The camp program included jazz performances in the gallery, curated by bass player Mario Thomas and funded by the Community Foundation of the Virgin Islands.

“I was dumbstruck by the talent that showed up,” Bracy said. “I had lived on St. Croix for nearly 10 years and had never encountered a real jazz scene before.” The interaction between the musicians and the audience fascinated her as much as the music did.

“Mario explained that there had been an exciting jazz scene in the ‘80s that was attached to the old Blue Moon restaurant in Frederiksted,” she said.

She wanted to know everything about that – the music, the players, the scene at the Blue Moon during that era.

“I asked people I knew had lived here in the late ‘80s and early ‘90s about it, and their excitement and stories inspired me,” Bracy said.

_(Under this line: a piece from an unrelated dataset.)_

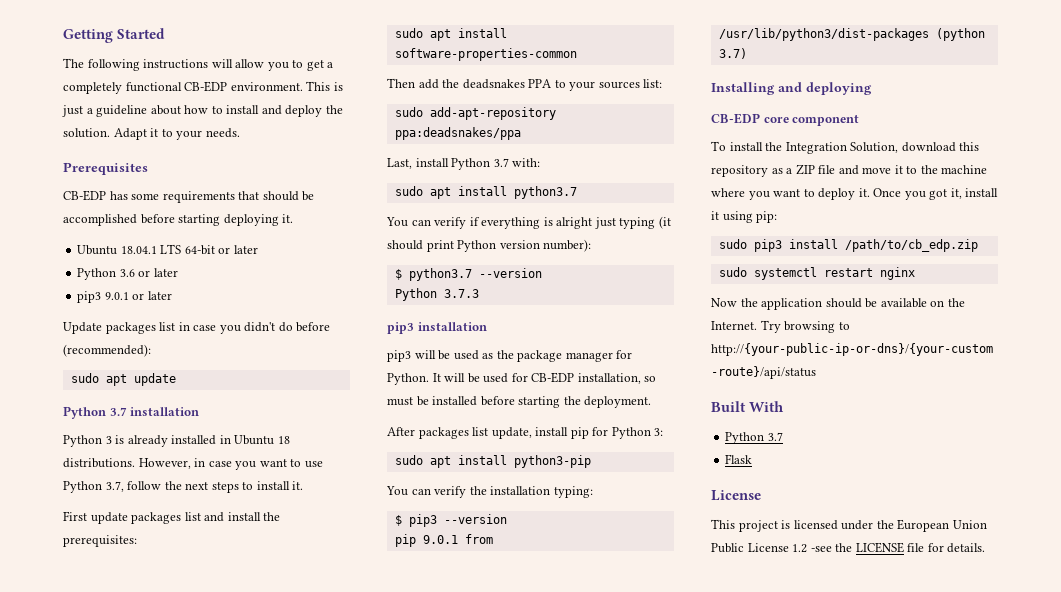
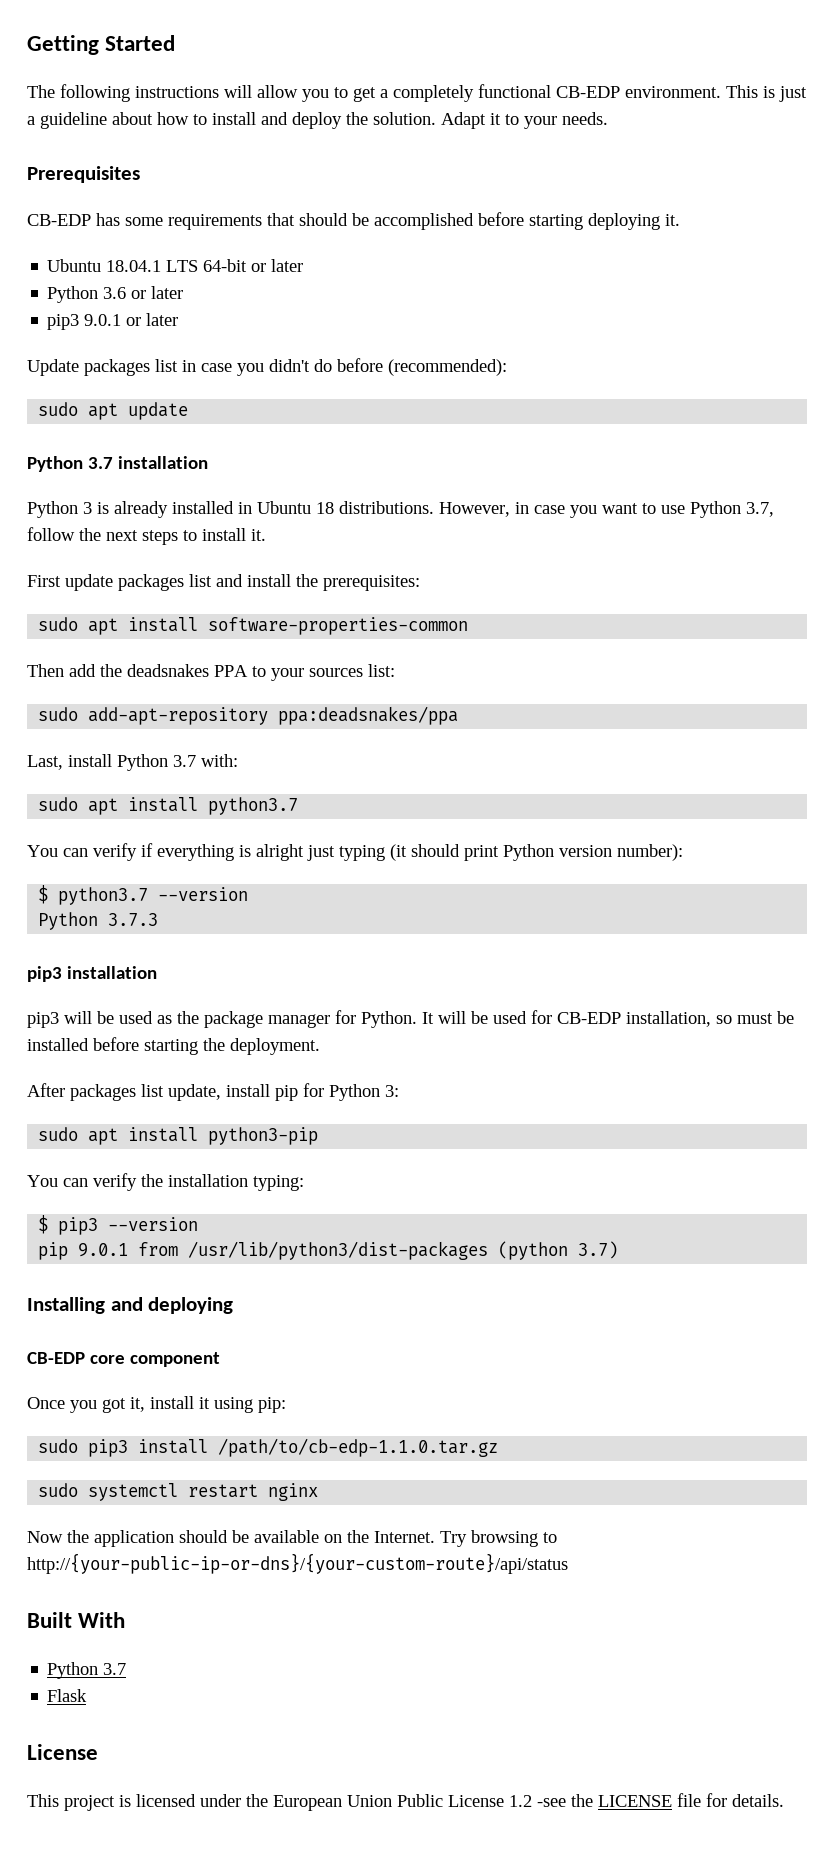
- To install the Integration Solution, download this repository as a ZIP file and move it to the machine where you want to deploy it.
- sudo pip3 install /path/to/cb_edp.zip
+ sudo pip3 install /path/to/cb-edp-1.1.0.tar.gz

Then one night when the Eddie Russell Band was playing at Tap Deck Bar & Billiards on the west end, Thomas pointed out one of the original Blue Moon proprietors in the audience: Jim Salafia. It turned out that Bracy had met him before, but thought of him as a carpenter and sailor from Maine, not a restaurant and jazz bar owner in Frederiksted. Things took off from there.

By the evening’s end, Salafia had agreed to pass his old reel-to-reel recordings of Blue Moon bands to Bracy’s sound restoration connection in Portland, Maine, a man named Joe Johnson.

Since then, Salafia has continued to rendezvous with Johnson at the Concord Coach Lines terminal in Portland and hand him additional tapes when he travels to Maine. Bracy, meanwhile, has recorded storytelling sessions with musicians like Eddie Russell, Diane Russell and Ray Isles, along with Blue Moon co-owner Sharmain Nicholson and Salafia himself.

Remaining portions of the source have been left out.